The copy you give must match the listing below exactly and contain no pictures.
▬▬▬▬▬▬▬▬▬▬
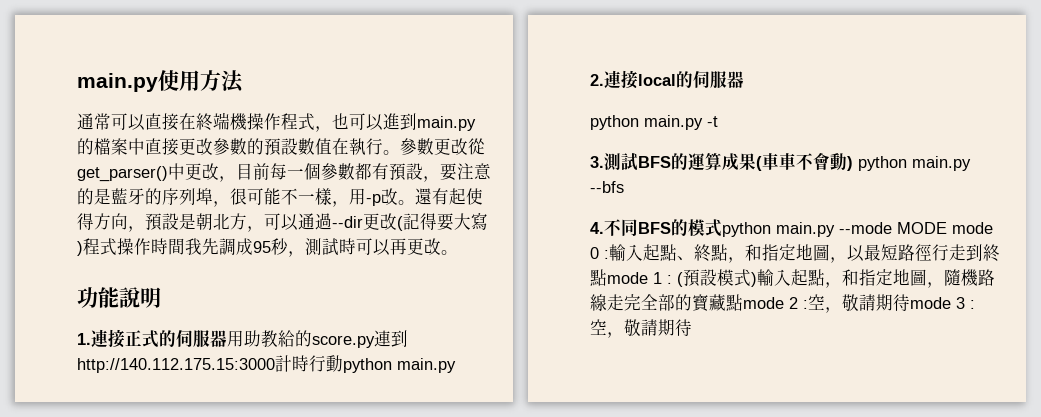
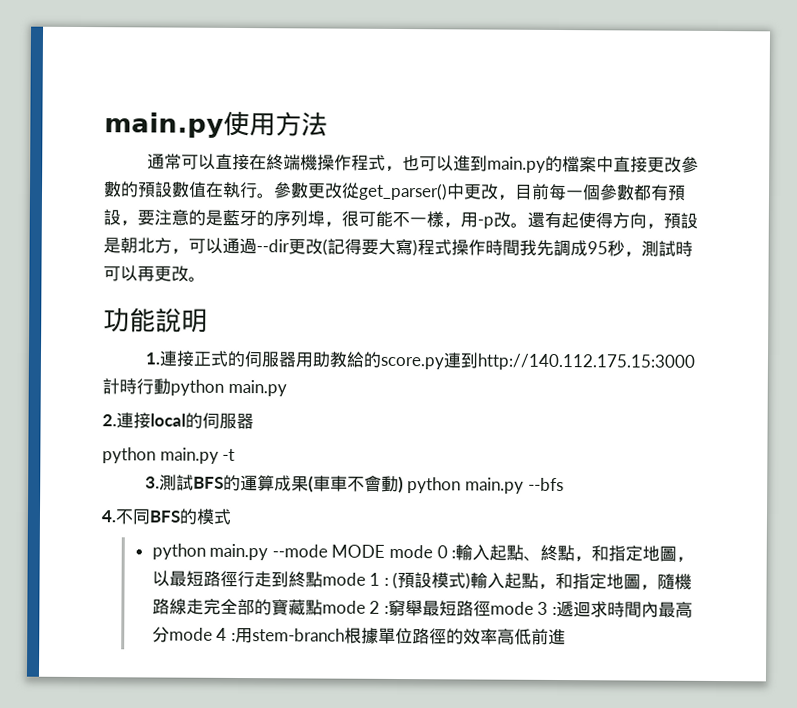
(722, 228) none -> (232, 516) //
[808,294,975,313] [590,319,692,338] 空，敬請期待mode 3 :空，敬請期待 -> [387,599,694,618] [151,626,566,646] 窮舉最短路徑mode 3 :遞迴求時間內最高分mode 4 :用stem-branch根據單位路徑的效率高低前進

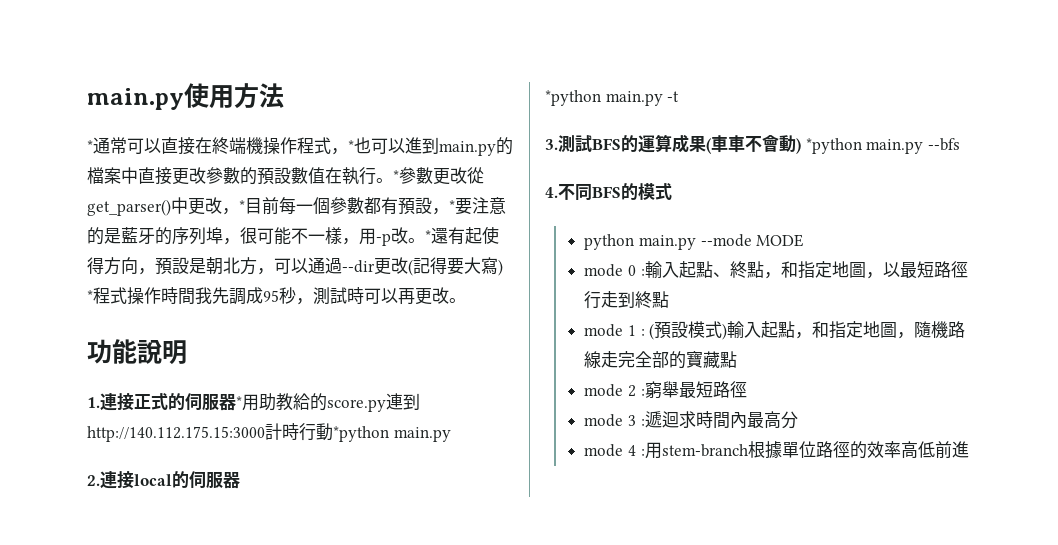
(328, 124) none -> [87,140,93,152] *
(403, 169) none -> [348,140,354,152] *
(275, 196) none -> [393,170,399,182] *
(516, 197) none -> [239,200,245,212] *
(138, 223) none -> [449,200,455,212] *
(528, 225) none -> [425,230,431,242] *
(418, 248) none -> [87,290,93,302] *
(297, 359) none -> [236,396,242,408] *
[170,379,224,396] python -> [333,426,389,442] *python
[102,447,156,464] python -> [545,90,601,106] *python
[407,477,462,494] python -> [805,138,862,154] *python
(386, 551) none -> (804, 240) //
(323, 579) none -> (670, 299) //
(323, 607) none -> (738, 359) //
(491, 608) none -> (747, 389) //
(170, 634) none -> (798, 420) //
▬▬▬▬▬▬▬▬▬▬
Exercise response ▸
(722, 228) none -> (232, 516) //
[808,294,975,313] [590,319,692,338] 空，敬請期待mode 3 :空，敬請期待 -> [387,599,694,618] [151,626,566,646] 窮舉最短路徑mode 3 :遞迴求時間內最高分mode 4 :用stem-branch根據單位路徑的效率高低前進

(328, 124) none -> [87,140,93,152] *
(403, 169) none -> [348,140,354,152] *
(275, 196) none -> [393,170,399,182] *
(516, 197) none -> [239,200,245,212] *
(138, 223) none -> [449,200,455,212] *
(528, 225) none -> [425,230,431,242] *
(418, 248) none -> [87,290,93,302] *
(297, 359) none -> [236,396,242,408] *
[170,379,224,396] python -> [333,426,389,442] *python
[102,447,156,464] python -> [545,90,601,106] *python
[407,477,462,494] python -> [805,138,862,154] *python
(386, 551) none -> (804, 240) //
(323, 579) none -> (670, 299) //
(323, 607) none -> (738, 359) //
(491, 608) none -> (747, 389) //
(170, 634) none -> (798, 420) //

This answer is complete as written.